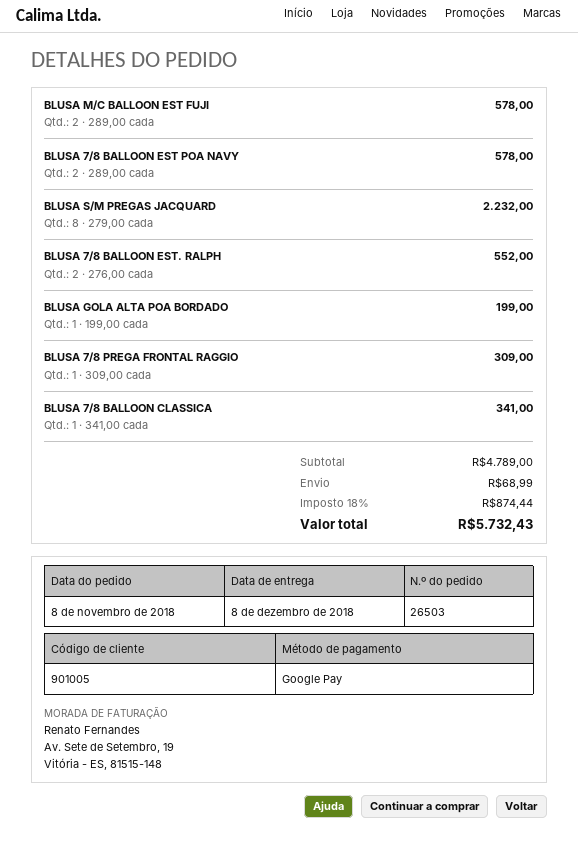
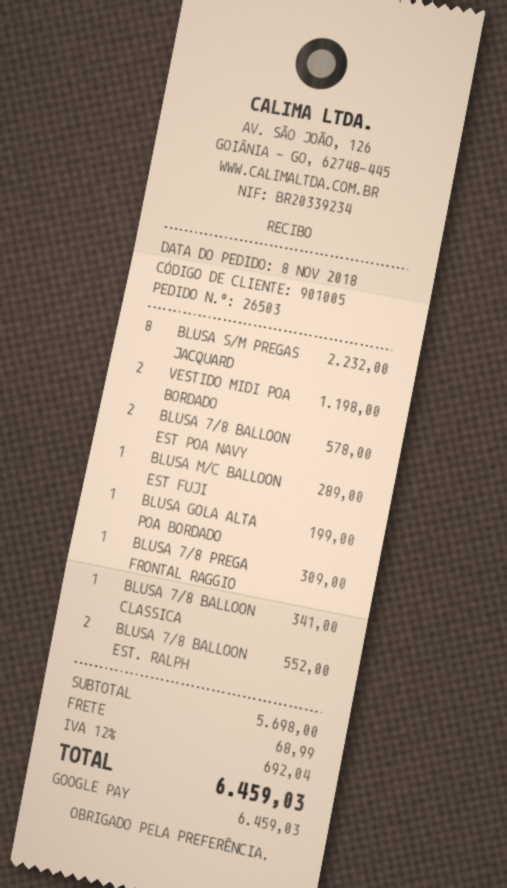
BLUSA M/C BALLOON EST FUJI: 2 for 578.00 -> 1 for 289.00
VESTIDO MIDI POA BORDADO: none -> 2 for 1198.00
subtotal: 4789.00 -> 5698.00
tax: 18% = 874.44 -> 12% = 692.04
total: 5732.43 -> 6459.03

-----

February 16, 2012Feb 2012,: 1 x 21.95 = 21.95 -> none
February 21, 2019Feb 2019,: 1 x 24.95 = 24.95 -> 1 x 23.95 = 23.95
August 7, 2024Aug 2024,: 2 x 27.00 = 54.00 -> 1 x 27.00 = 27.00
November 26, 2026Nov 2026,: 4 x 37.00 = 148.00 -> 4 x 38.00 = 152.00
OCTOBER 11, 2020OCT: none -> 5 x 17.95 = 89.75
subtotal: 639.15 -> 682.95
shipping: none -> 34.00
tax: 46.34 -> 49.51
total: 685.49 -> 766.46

-----

Word for word, restate the lines of the listing above starting at the line with "shipping: none -> 34.00" and ending at the line with "total: 685.49 -> 766.46", and nothing outside them.

shipping: none -> 34.00
tax: 46.34 -> 49.51
total: 685.49 -> 766.46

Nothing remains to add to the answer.